__WHAT TO PRODUCE__
For every line in the records below that holds "flex", make a copy.
- Opening Delimiter -
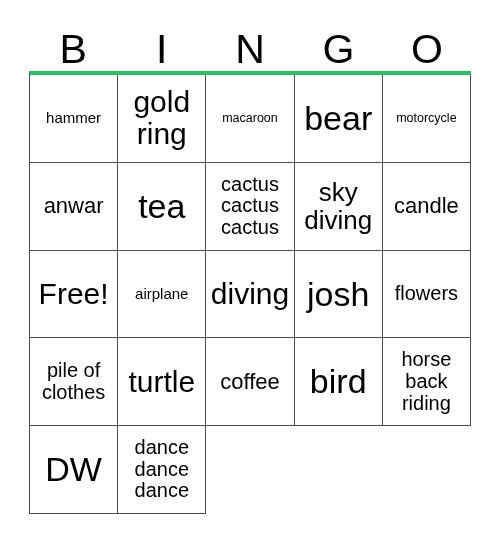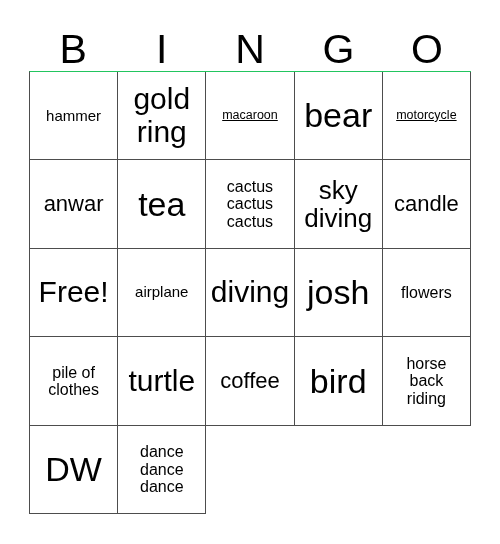--- a/index.html
+++ b/index.html
@@ -48,21 +48,21 @@
   
   .grid {
     position: absolute;
     left: 29px;
     top: 71px;
     width: 442px;
     height: 443px;
     display: grid;
     grid-template-columns: repeat(5, 1fr);
     grid-template-rows: repeat(5, 1fr);
-    border-top: 1px solid #22c55e;
+    border-top: 4px solid #22c55e;
     border-left: 1px solid #4d4d4d;
     box-sizing: border-box;
     background: #ffffff;
   }
 
   .cell {
     border-right: 1px solid #4d4d4d;
     border-bottom: 1px solid #4d4d4d;
     box-sizing: border-box;
     display: flex;
@@ -83,23 +83,23 @@
     white-space: pre-line;
     font-weight: 400;
     color: #000000;
   }
 
   
   .fs-xxl .cell-text { font-size: 34px; }
   .fs-xl  .cell-text { font-size: 30px; }
   .fs-lg  .cell-text { font-size: 26px; }
   .fs-md  .cell-text { font-size: 22px; }
-  .fs-sm  .cell-text { font-size: 16px; }
+  .fs-sm  .cell-text { font-size: 20px; }
   .fs-xs  .cell-text { font-size: 15px; }
-  .fs-xxs .cell-text { font-size: 12.5px; text-decoration: underline; }
+  .fs-xxs .cell-text { font-size: 12.5px; }
 </style>
 </head>
 <body>
 
 <div class="card">
 
   <div class="header-row">
       <div class="header-cell">B</div>
       <div class="header-cell">I</div>
       <div class="header-cell">N</div>

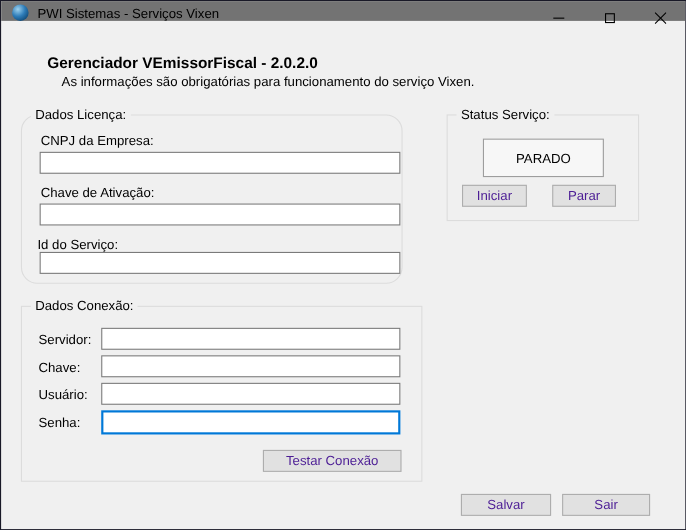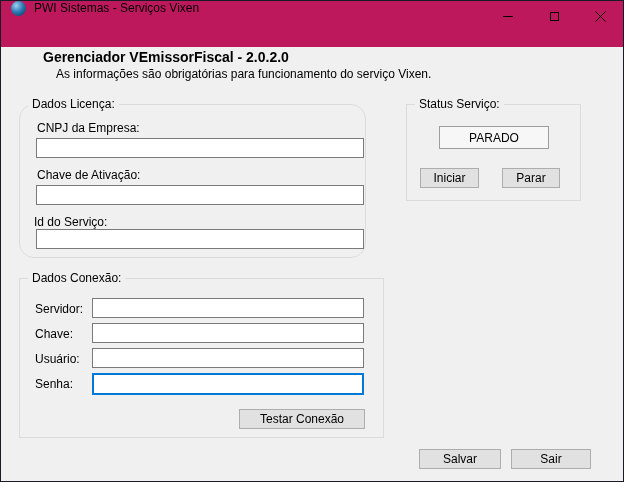--- a/index.html
+++ b/index.html
@@ -14,24 +14,24 @@
     width: 624px;
     height: 482px;
     background: #f0f0f0;
     border: 1px solid #191927;
     overflow: hidden;
   }
   
   .titlebar {
     position: absolute;
     left: 0; top: 0; right: 0;
-    height: 46px;
-    background: #be185d;
-    display: flex;
-    align-items: flex-start;
+    height: 18px;
+    background: #737373;
+    display: flex;
+    align-items: flex-end;
   }
   .app-icon {
     width: 15px; height: 15px;
     margin-left: 10px;
     border-radius: 50%;
     background: radial-gradient(circle at 35% 30%, #9ed2ee 0%, #2e7cb8 45%, #0a3d66 90%);
     flex: 0 0 auto;
   }
   .titlebar-title {
     margin-left: 8px;
@@ -104,35 +104,35 @@
   .lic-input-0 { left: 16px; top: 33px; width: 328px; }
   .lic-label-1 { left: 17px; top: 63px; }
   .lic-input-1 { left: 16px; top: 80px; width: 328px; }
   .lic-label-2 { left: 14px; top: 110px; }
   .lic-input-2 { left: 16px; top: 124px; width: 328px; }
 
   
   .status-box {
     position: absolute;
     left: 32px; top: 21px;
-    width: 110px; height: 23px;
+    width: 110px; height: 35px;
     background: #f7f7f7;
     border: 1px solid #9d9d9d;
     display: flex;
     align-items: center;
     justify-content: center;
     font-size: 12px;
   }
   .btn {
     position: absolute;
     background: #e1e1e1;
     border: 1px solid #adadad;
     font-family: "Liberation Sans", sans-serif;
     font-size: 12px;
-    color: #000000;
+    color: #4c1d95;
     display: flex;
     align-items: center;
     justify-content: center;
     cursor: default;
     padding: 0;
   }
   .btn-start { left: 13px; top: 63px; width: 59px; height: 20px; }
   .btn-stop  { left: 95px; top: 63px; width: 58px; height: 20px; }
- Closing Delimiter -
__RESPONSE TO THIS EXERCISE__
     display: flex;
-    display: flex;
-    align-items: flex-start;
+    display: flex;
+    align-items: flex-end;
     flex: 0 0 auto;
     display: flex;
     display: flex;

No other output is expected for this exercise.